All of this makes the movie really hard to recommend to anybody.  I think it actually does have quite a bit of great atmosphere and some really wonderful shots, but it's just not particularly gripping.  You almost have to watch it as a satire of horror movies in order to get the most joy out of it.

The Part Where I Ramble for Awhile Because I'm Confused

So... this is a weird movie.  Being weird isn't the problem.  It's that it's the kind of weird that makes me wonder if I just didn't "get" it.

Don't you hate that?  Happens to me all the time.  I see something I don't understand, and I think, "Huh, I guess that just wasn't for me."  And then every other movie fan and professional film critic in the world starts foaming at the mouth with love for the film, and I think, "Holy crap, I better give that another watch."  So I do, and I still don't get it, and I wonder if I'm just an idiot and everybody else has figured out something I haven't.

The Eternal was not well-received, though, so I guess I'm not alone this time.  It probably is just not a very well-grounded movie.

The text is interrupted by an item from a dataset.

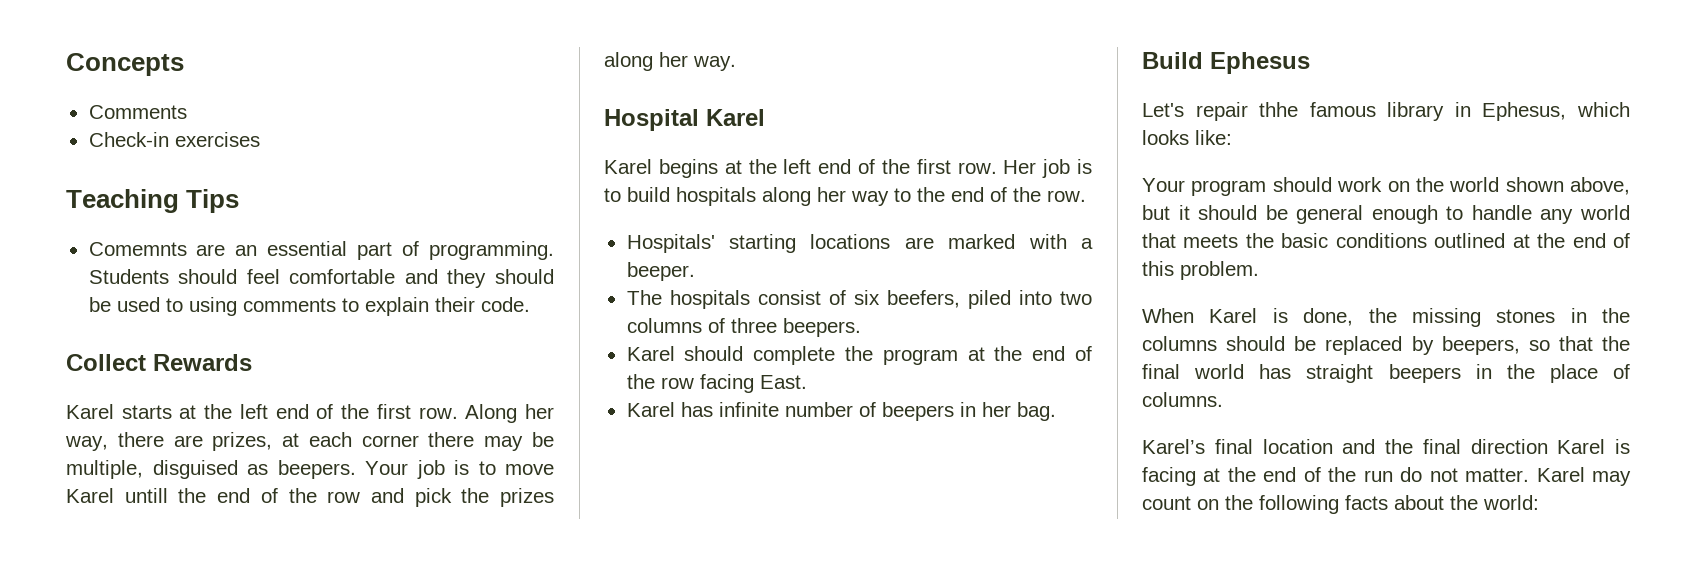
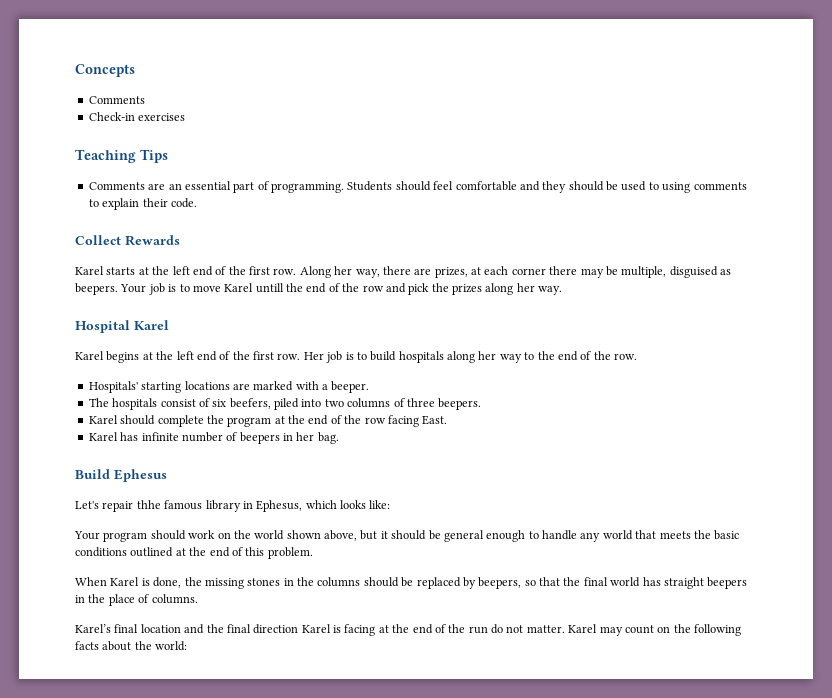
[88,242,187,256] Comemnts -> [88,182,145,190] Comments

It would be much easier to accept and understand if you could simply call the whole thing a metaphor for alcoholism in some way.  One of the things I actually really love about this movie is that it's got a dreamlike quality about it.  Everything feels a little bit foggy and muted.  I'd love to say that the atmosphere implies that what we're seeing is a hallucinatory state the protagonists find themselves in, and that Niamh as a mummy is merely a symbol of the creeping death of substance abuse (note that her first victim, Uncle Bill, is family), and that the final sequence is a deconstruction of personal growth in that Nora must destroy her ego (i.e., kill herself) in order to accept change and rebirth herself as a sober person.

I'd really love to, but I don't know if that's accurate.  Too much of the movie plays out with tongue-in-cheek moments of pseudo-comedy.  For example, the mansion gardener is a character who barges into the movie (quite literally) in the final act, apropos of nothing, and tries to save the day.  It comes across as a joke about the arbitrary nature of horror protagonists; they are frequently one-dimensional nobodies that you don't care about because you're mainly just interested in seeing the bad guy dismember people.

Unfortunately, I just can't help but be won over by these elements.  Maybe it's because I once pitched a movie about a loving alcoholic couple who destroy themselves while talking about Snow Buddies, and The Eternal is about as close as I've seen to that plot so far.  Or maybe it's because I just enjoy seeing people screw around with film conventions.

I don't know.  I'm still confused.  But I think I liked this movie.

Where You Can Watch

If you go now, you can stream The Eternal on Netflix.